*** Provided records ***

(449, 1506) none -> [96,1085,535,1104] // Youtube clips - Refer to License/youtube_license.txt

*** End of Provided records ***
*** Provided records ***

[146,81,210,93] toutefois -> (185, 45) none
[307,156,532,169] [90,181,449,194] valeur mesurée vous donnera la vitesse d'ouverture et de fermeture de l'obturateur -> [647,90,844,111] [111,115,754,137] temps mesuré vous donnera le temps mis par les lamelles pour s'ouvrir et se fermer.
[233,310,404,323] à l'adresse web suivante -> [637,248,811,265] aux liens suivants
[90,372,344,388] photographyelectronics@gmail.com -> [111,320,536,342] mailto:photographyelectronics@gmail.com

*** End of Provided records ***

Go to the line with "[146,81,210,93] toutefois -> (185, 45) none" in the entries above and repeat every line from there through the line with "[233,310,404,323] à l'adresse", exactly and with no other text.

[146,81,210,93] toutefois -> (185, 45) none
[307,156,532,169] [90,181,449,194] valeur mesurée vous donnera la vitesse d'ouverture et de fermeture de l'obturateur -> [647,90,844,111] [111,115,754,137] temps mesuré vous donnera le temps mis par les lamelles pour s'ouvrir et se fermer.
[233,310,404,323] à l'adresse web suivante -> [637,248,811,265] aux liens suivants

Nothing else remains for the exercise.